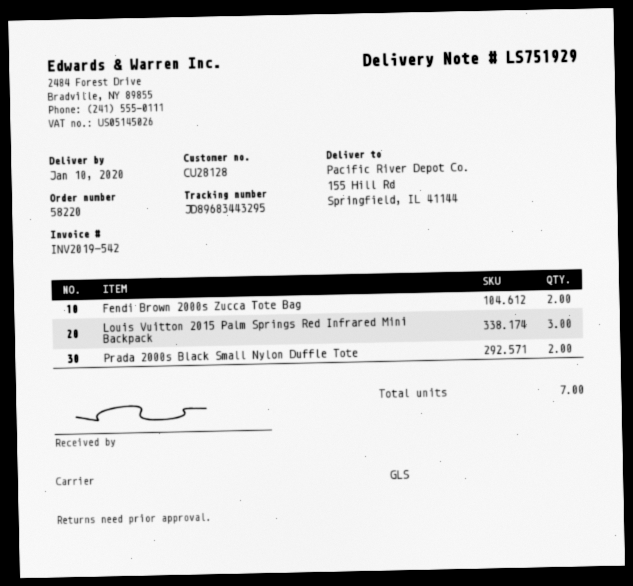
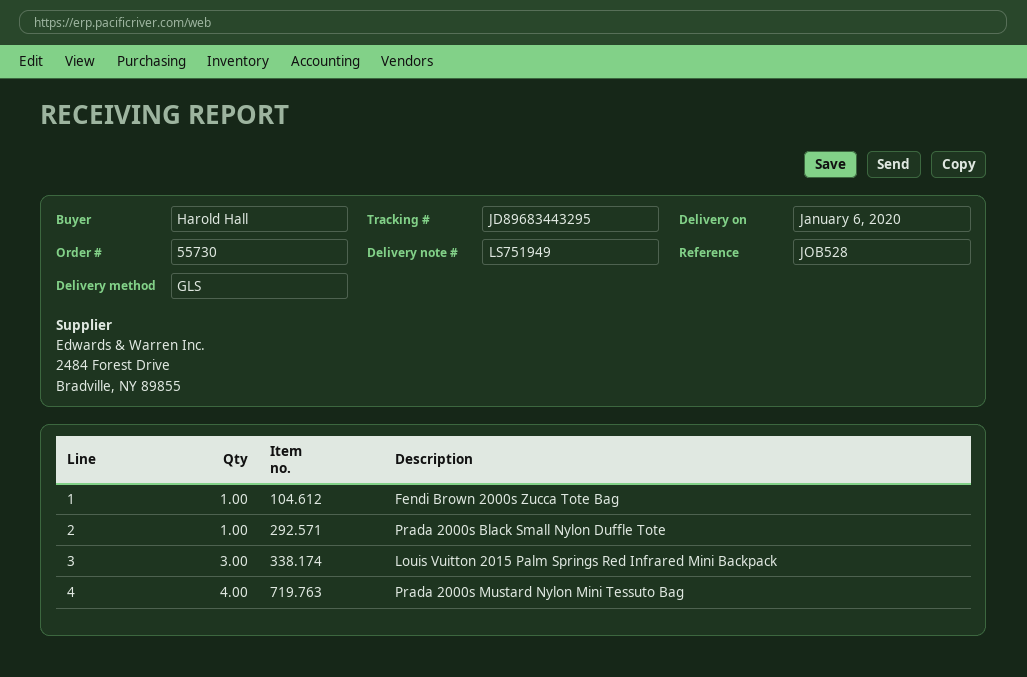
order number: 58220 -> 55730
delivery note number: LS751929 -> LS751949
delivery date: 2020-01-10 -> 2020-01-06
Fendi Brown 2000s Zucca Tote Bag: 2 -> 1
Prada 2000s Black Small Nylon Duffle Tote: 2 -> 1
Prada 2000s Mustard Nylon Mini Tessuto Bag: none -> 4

...

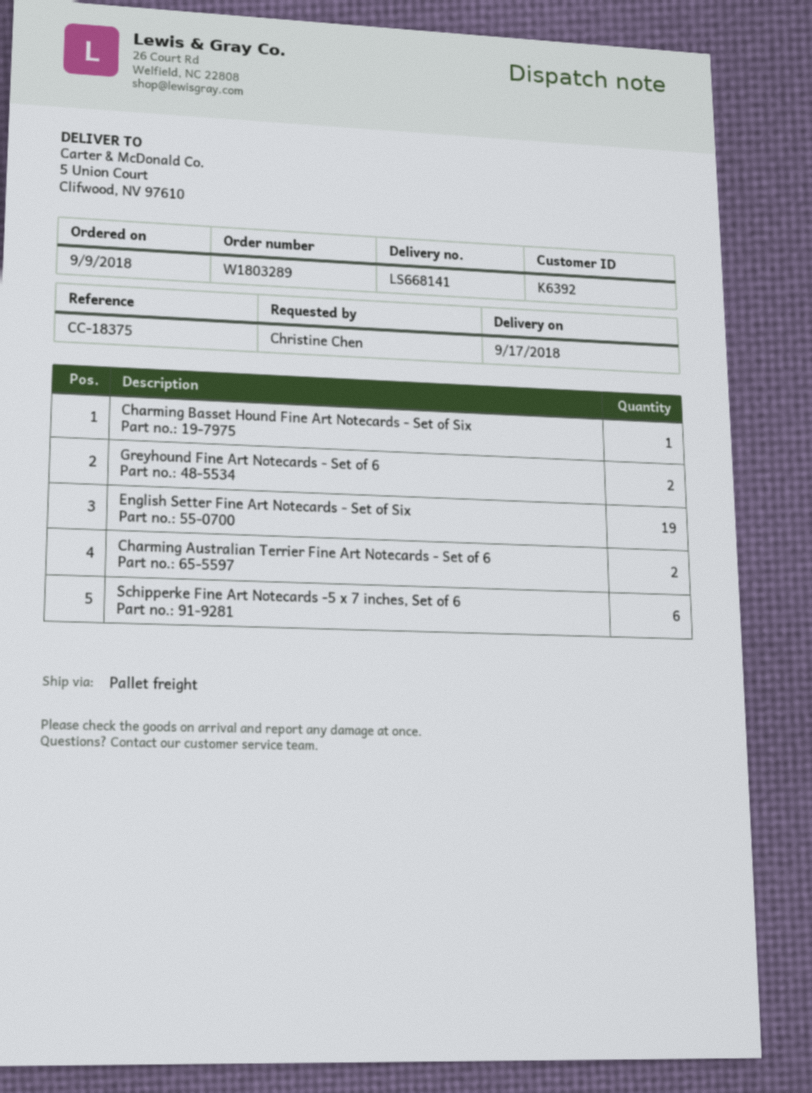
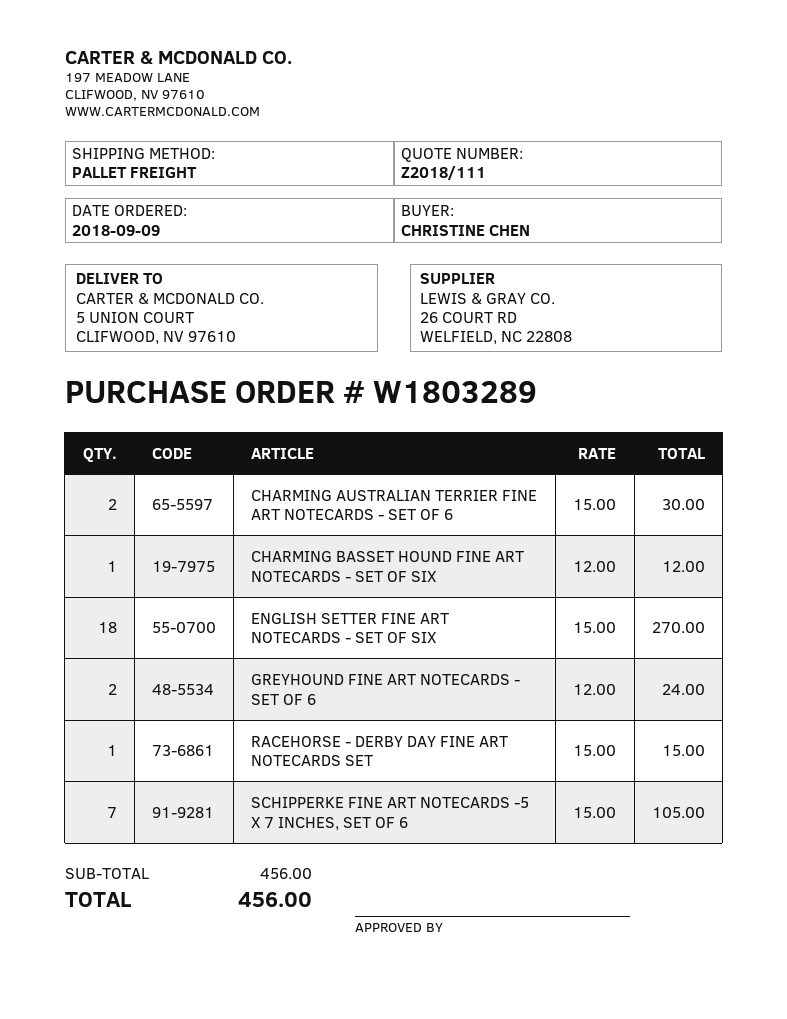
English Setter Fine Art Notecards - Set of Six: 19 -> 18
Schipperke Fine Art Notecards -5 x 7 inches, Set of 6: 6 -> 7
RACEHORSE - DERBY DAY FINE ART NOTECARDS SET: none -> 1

== What the exercise asks ==
Your task is to transcribe, with no changes, only the lines of the listing above that lie between the line holding "order number: 58220 -> 55730" and the line holding "Prada 2000s Mustard", inclusive.

== Finished task ==
order number: 58220 -> 55730
delivery note number: LS751929 -> LS751949
delivery date: 2020-01-10 -> 2020-01-06
Fendi Brown 2000s Zucca Tote Bag: 2 -> 1
Prada 2000s Black Small Nylon Duffle Tote: 2 -> 1
Prada 2000s Mustard Nylon Mini Tessuto Bag: none -> 4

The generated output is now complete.